[Data shown Boundary: Start]
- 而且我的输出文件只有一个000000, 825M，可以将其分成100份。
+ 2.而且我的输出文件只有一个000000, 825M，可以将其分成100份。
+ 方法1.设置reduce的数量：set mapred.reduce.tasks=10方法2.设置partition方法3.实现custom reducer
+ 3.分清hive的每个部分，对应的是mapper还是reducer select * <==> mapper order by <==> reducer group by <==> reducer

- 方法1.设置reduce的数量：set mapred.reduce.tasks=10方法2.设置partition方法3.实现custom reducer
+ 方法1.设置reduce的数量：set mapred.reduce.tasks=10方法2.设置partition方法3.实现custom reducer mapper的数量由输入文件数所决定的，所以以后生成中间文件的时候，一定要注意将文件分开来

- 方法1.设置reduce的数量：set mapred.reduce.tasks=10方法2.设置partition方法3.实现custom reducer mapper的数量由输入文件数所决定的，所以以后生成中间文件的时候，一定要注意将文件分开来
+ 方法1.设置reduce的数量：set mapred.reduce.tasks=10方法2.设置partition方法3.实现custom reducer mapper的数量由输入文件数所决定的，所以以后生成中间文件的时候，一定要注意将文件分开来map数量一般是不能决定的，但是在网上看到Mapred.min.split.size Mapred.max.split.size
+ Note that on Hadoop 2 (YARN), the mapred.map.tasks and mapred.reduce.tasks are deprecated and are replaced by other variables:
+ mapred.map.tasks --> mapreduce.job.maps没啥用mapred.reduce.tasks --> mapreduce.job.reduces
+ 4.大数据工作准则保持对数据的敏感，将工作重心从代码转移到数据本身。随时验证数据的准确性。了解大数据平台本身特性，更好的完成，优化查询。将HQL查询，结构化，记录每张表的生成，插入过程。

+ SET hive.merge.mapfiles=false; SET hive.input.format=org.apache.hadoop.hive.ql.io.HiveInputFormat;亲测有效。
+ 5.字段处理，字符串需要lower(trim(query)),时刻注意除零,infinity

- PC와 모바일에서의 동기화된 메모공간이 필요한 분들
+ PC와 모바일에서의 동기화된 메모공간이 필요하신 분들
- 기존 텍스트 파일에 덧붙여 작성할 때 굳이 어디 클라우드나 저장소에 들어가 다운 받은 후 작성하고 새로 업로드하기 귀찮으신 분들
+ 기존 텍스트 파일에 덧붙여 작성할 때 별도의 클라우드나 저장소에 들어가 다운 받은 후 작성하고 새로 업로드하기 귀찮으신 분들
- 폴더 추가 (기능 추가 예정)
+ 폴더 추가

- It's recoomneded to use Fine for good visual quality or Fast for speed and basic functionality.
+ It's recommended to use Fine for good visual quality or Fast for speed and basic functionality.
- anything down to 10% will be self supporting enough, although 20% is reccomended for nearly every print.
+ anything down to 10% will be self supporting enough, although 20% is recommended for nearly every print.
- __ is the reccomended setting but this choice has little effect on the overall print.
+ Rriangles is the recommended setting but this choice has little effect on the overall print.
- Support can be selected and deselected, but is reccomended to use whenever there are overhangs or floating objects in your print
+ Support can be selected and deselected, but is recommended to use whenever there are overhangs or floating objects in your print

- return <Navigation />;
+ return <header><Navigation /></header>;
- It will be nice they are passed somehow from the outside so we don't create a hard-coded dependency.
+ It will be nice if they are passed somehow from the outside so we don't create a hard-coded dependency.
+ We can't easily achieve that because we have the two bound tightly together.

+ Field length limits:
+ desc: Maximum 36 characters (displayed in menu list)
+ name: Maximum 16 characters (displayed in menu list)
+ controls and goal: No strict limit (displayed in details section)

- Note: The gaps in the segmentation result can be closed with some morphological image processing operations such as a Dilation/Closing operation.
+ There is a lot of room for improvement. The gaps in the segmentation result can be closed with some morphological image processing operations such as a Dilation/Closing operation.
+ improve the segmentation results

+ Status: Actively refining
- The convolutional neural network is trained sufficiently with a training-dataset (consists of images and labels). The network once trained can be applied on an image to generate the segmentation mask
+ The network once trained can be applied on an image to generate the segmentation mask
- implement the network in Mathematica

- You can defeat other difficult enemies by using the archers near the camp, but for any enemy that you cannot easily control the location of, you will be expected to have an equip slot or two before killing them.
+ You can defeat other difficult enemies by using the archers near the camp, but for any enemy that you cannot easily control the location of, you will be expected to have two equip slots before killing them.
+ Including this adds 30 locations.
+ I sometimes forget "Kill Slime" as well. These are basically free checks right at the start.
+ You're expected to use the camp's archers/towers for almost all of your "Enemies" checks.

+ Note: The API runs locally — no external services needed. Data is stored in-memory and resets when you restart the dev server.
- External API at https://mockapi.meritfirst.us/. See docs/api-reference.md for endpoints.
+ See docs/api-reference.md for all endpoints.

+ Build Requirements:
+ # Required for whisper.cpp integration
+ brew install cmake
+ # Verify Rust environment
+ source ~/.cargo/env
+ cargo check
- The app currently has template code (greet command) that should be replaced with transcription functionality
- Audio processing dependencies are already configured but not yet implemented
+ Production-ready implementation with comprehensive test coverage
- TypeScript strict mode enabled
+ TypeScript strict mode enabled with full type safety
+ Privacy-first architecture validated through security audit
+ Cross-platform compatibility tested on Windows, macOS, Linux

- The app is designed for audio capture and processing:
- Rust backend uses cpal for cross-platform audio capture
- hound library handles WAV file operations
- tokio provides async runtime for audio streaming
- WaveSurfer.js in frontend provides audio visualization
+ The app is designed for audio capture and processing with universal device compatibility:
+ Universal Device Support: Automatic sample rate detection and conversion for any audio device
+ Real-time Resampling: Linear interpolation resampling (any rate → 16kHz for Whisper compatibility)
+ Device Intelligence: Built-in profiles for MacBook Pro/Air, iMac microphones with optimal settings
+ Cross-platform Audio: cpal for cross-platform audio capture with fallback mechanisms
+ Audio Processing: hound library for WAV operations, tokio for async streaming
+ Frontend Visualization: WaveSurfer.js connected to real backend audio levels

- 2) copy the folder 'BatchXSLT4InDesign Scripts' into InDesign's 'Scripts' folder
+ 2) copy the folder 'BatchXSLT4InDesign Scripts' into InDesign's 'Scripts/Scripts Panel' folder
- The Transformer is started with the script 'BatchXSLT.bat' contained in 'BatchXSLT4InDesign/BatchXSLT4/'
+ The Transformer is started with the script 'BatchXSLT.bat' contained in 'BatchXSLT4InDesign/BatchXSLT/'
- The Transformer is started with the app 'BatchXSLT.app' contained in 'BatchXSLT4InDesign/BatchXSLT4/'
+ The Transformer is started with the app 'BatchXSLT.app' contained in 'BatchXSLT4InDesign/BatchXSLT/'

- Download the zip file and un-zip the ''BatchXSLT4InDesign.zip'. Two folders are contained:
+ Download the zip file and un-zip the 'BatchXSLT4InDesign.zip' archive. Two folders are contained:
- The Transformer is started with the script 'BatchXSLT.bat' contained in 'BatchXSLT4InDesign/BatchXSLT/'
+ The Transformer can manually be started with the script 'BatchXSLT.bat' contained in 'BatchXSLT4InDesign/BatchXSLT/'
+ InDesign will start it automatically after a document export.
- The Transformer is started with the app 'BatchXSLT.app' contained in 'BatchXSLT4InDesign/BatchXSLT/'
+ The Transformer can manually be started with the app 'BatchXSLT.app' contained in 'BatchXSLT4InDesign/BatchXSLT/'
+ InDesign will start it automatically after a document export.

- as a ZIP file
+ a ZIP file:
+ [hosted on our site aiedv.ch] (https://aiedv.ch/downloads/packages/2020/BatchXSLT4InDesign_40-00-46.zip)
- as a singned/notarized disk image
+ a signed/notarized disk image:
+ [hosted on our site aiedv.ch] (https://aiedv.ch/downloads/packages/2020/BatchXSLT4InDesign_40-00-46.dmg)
[Data shown Boundary: End]
◆ What to produce
The answer must be every line from the entries above that holds the string "create".

◆ Answer section
- It will be nice they are passed somehow from the outside so we don't create a hard-coded dependency.
+ It will be nice if they are passed somehow from the outside so we don't create a hard-coded dependency.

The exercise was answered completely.